Na Argentina, vimos nas últimas semanas o governo Macri anunciar a criação de um aparato militar composto pelo exército, marinha e aeronáutica para atuar em todo o país no combate ao “narcotráfico e o terrorismo” e a suposta ameaça do povo indígena Mapuche. A criação dessa força militar se dá em um momento de crescimento da impopularidade das medidas aplicadas ao país, como a Reforma da Previdência.

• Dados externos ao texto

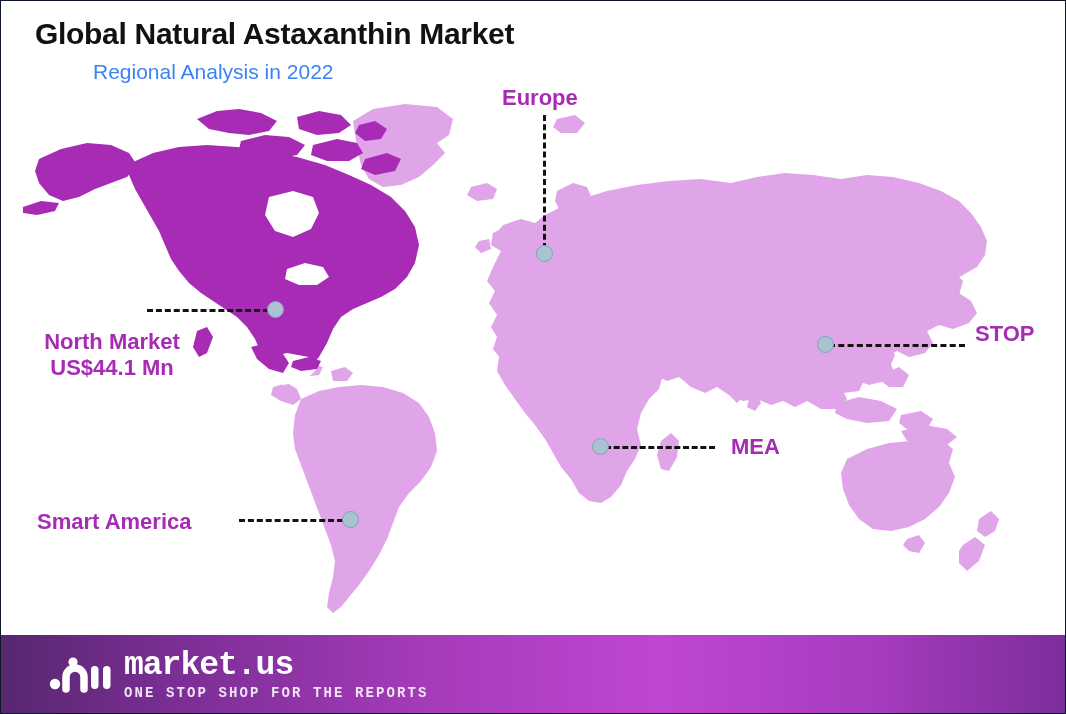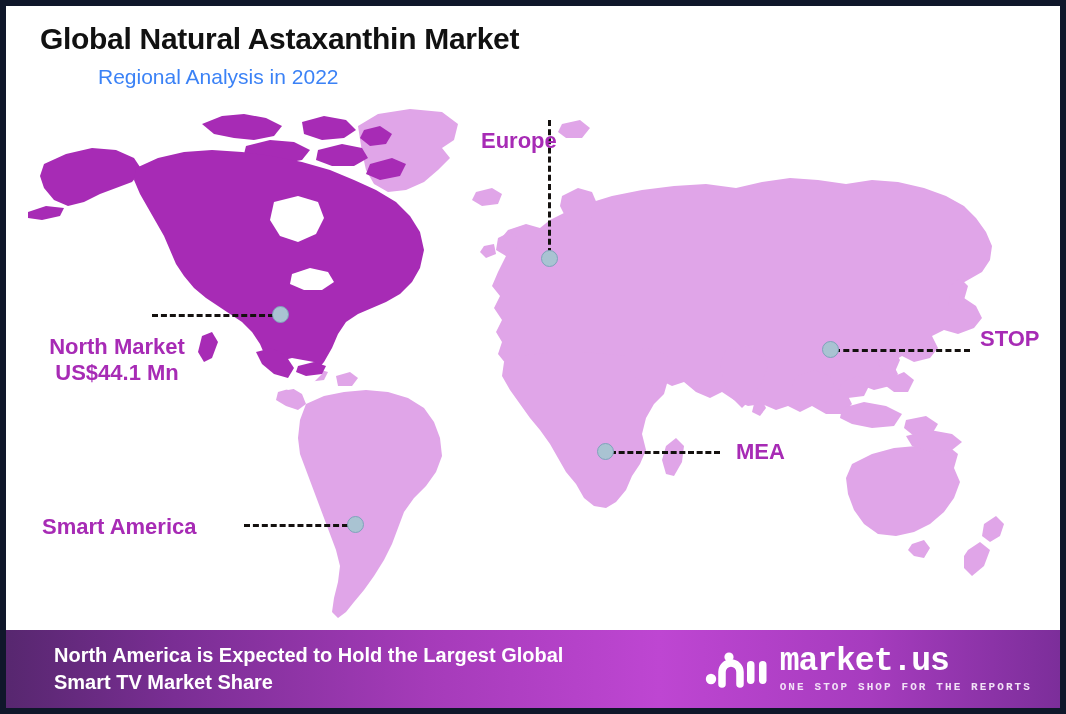--- a/index.html
+++ b/index.html
@@ -4,21 +4,21 @@
 <style>
   html,body{margin:0;padding:0;background:#ffffff;}
   body{font-family:"Liberation Sans", sans-serif;}
 
   #page{
     position:relative;
     width:1066px;
     height:714px;
     background:#ffffff;
     box-sizing:border-box;
-    border:6px solid #0f172a;
+    border:1px solid #0f172a;
     overflow:hidden;
   }
 
   
   #header{position:absolute;left:0;top:0;width:100%;z-index:40;}
   #title{
     position:absolute;left:34px;top:16px;
     font-size:30px;font-weight:bold;color:#111111;
     letter-spacing:-0.3px;white-space:nowrap;
   }
@@ -60,21 +60,21 @@
   }
   #banner-caption{
     color:#ffffff;font-size:20px;font-weight:bold;line-height:1.33;
     max-width:700px;
   }
   #logo{display:flex;align-items:center;gap:9px;padding-right:14px;}
   #logo-mark{flex:0 0 auto;}
   #logo-text-wrap{display:flex;flex-direction:column;line-height:1;font-family:Liberation Mono, monospace;}
   #logo-word{color:#ffffff;font-size:33px;font-weight:bold;letter-spacing:-1px;}
   #logo-tag{
-    color:#f2e2f7;font-size:11px;font-weight:bold;letter-spacing:2.1px;
+    color:#f2e2f7;font-size:14px;font-weight:bold;letter-spacing:2.1px;
     margin-top:4px;
   }
 </style>
 </head>
 <body>
 
 <div id="page">
 
   <div id="header">
     <div id="title">Global Natural Astaxanthin Market</div>
@@ -170,39 +170,35 @@
 
   <div class="leader" style="left:146px;top:308px;width:122px;"></div>
   <div class="marker" style="left:266px;top:300px;"></div>
   <div class="region-label rl-na" style="left:16px;top:328px;width:190px;">
     <div>North Market</div>
     <div>US$44.1 Mn</div>
   </div>
 
   <div class="leader-v" style="left:542px;top:114px;height:134px;"></div>
   <div class="marker" style="left:535px;top:244px;"></div>
-  <div class="region-label rl-big" style="left:475px;top:84px;margin-top:38px;">Europe</div>
+  <div class="region-label rl-big" style="left:501px;top:84px;">Europe</div>
 
   <div class="leader" style="left:828px;top:343px;width:136px;"></div>
   <div class="marker" style="left:816px;top:335px;"></div>
   <div class="region-label rl-big" style="left:974px;top:320px;">STOP</div>
 
   <div class="leader" style="left:604px;top:445px;width:110px;"></div>
   <div class="marker" style="left:591px;top:437px;"></div>
   <div class="region-label rl-big" style="left:730px;top:433px;">MEA</div>
 
   <div class="leader" style="left:238px;top:518px;width:104px;"></div>
   <div class="marker" style="left:341px;top:510px;"></div>
   <div class="region-label rl-big" style="left:36px;top:508px;">Smart America</div>
 
   <div id="banner">
-    <div id="banner-caption">
-      <div>North America is Expected to Hold the Largest Global</div>
-      <div>Smart TV Market Share</div>
-    </div>
 
     <div id="logo">
       <svg id="logo-mark" width="66" height="44" viewBox="0 0 66 44" xmlns="http://www.w3.org/2000/svg">
         <circle cx="6" cy="32" r="5.2" fill="#ffffff"></circle>
         <circle cx="24" cy="10" r="4.6" fill="#ffffff"></circle>
         <path d="M17 37 L17 25 A9 9 0 0 1 35 25 L35 37" fill="none" stroke="#ffffff" stroke-width="7.5" stroke-linecap="round"></path>
         <rect x="42" y="14" width="7.5" height="23" rx="3.7" fill="#ffffff"></rect>
         <rect x="54" y="14" width="7.5" height="23" rx="3.7" fill="#ffffff"></rect>
       </svg>
       <div id="logo-text-wrap">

No México, o governo assassino de Enrique Peña Nieto, marcado pelo massacre de Ayotzinapa que tirou a vida de 43 estudantes, e pela violação de mais de 26 mulheres em São Salvador Atenco pelas forças policiais, promulgou uma nova Lei de Segurança Nacional. A lei regulamenta a mobilização militar contra o “crime organizado”; porém, longe de combater os cartéis do narcotráfico, aliados de seu partido — o PRI –. serve primordialmente para garantir a “paz social” e a coerção necessária para um regime de neoliberalismo extremo.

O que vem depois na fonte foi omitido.